Roy Schestowitz <newsgroups@xxxxxxxxxxxxxxx> espoused:
> ____/ Mark Kent on Tuesday 12 February 2008 06:51 : \____
>
>> Roy Schestowitz <newsgroups@xxxxxxxxxxxxxxx> espoused:
>>> ____/ John Locke on Monday 11 February 2008 21:02 : \____
>>>
>>>> On Mon, 11 Feb 2008 16:43:39 +0000, Mark Kent <mark.kent@xxxxxxxxxxx>
>>>> wrote:
>>>>
>>>>>Roy Schestowitz <newsgroups@xxxxxxxxxxxxxxx> espoused:
>>>>>> Alfresco's Open Source Barometer
>>>>>>
>>>>>> ,----[ Quote ]
>>>>>>| One of the most interesting additions to the survey this year is a
>>>>>>| question about which office suite people use.
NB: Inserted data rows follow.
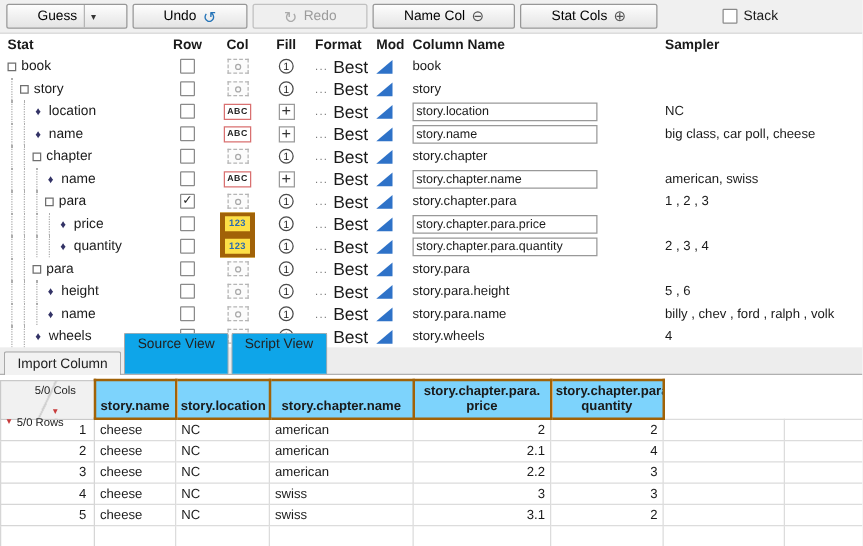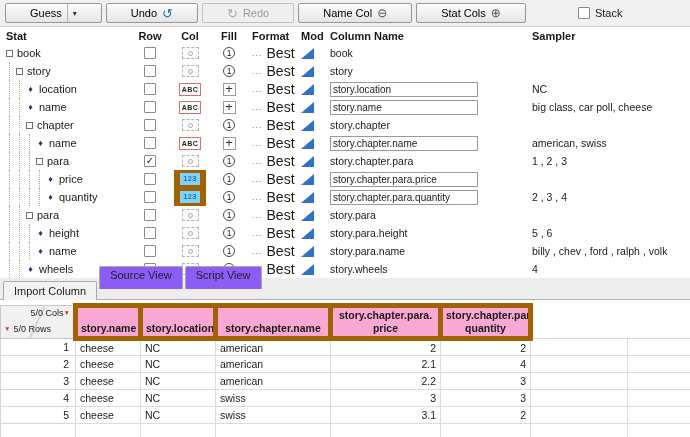"123" .ic-123 { background: #7dd3fc -> #fde047; border: 6px solid #a16207 -> 4px solid #a16207 }
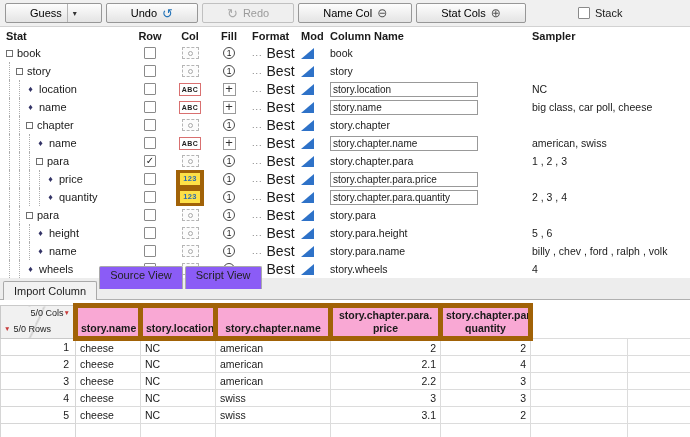"Source View" .tab { background: #8b5cf6 -> #0ea5e9; margin-bottom: 11px -> 1px; padding: 2px 10px 8px -> 2px 10px 18px }
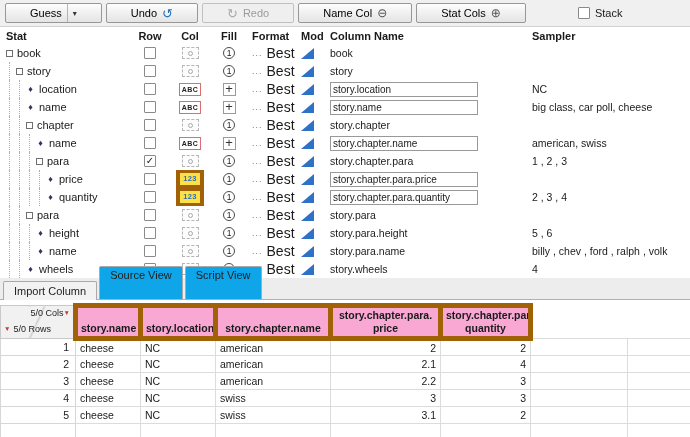"5/0 Cols" .corner-cols { flex-direction: none -> column; gap: 0 -> 10px }
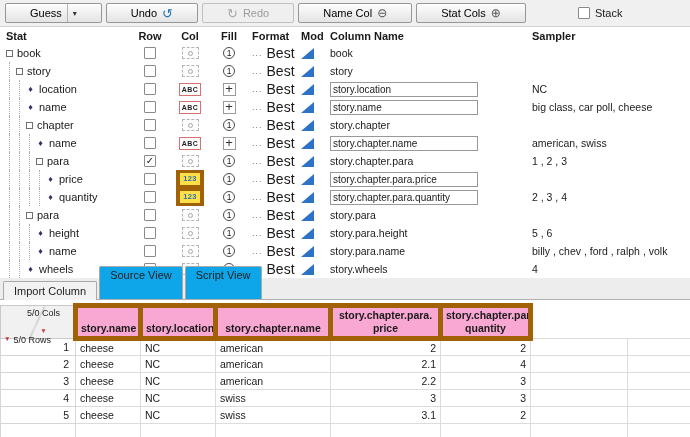"story.chapter.para." th.pth { background: #f9a8d4 -> #7dd3fc; border: 5px solid #a16207 -> 2px solid #a16207 }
Overall, OpenOffice.org
>>>>>>| chalks up a very respectable 24% to Microsoft Office's 66%. This is a
>>>>>>| much higher penetration than I would have guessed for open source on the
>>>>>>| desktop, and suggests that among those adopting open source programs
>>>>>>| OpenOffice.org is doing really well ? pretty much at the Firefox level
>>>>>>| of success.
>>>>>> `----
>>>>>>
>>>>>>
>>>
> http://www.computerworlduk.com/community/blogs/index.cfm?entryid=475&blogid=14
>>>>>>
>>>>>> Last year it was 20% of The Register's reader who said they were using
>>>>>> OpenOffice.org.
>>>>>
>>>>>Interesting... the only interesting metric of foss usage is foss usage.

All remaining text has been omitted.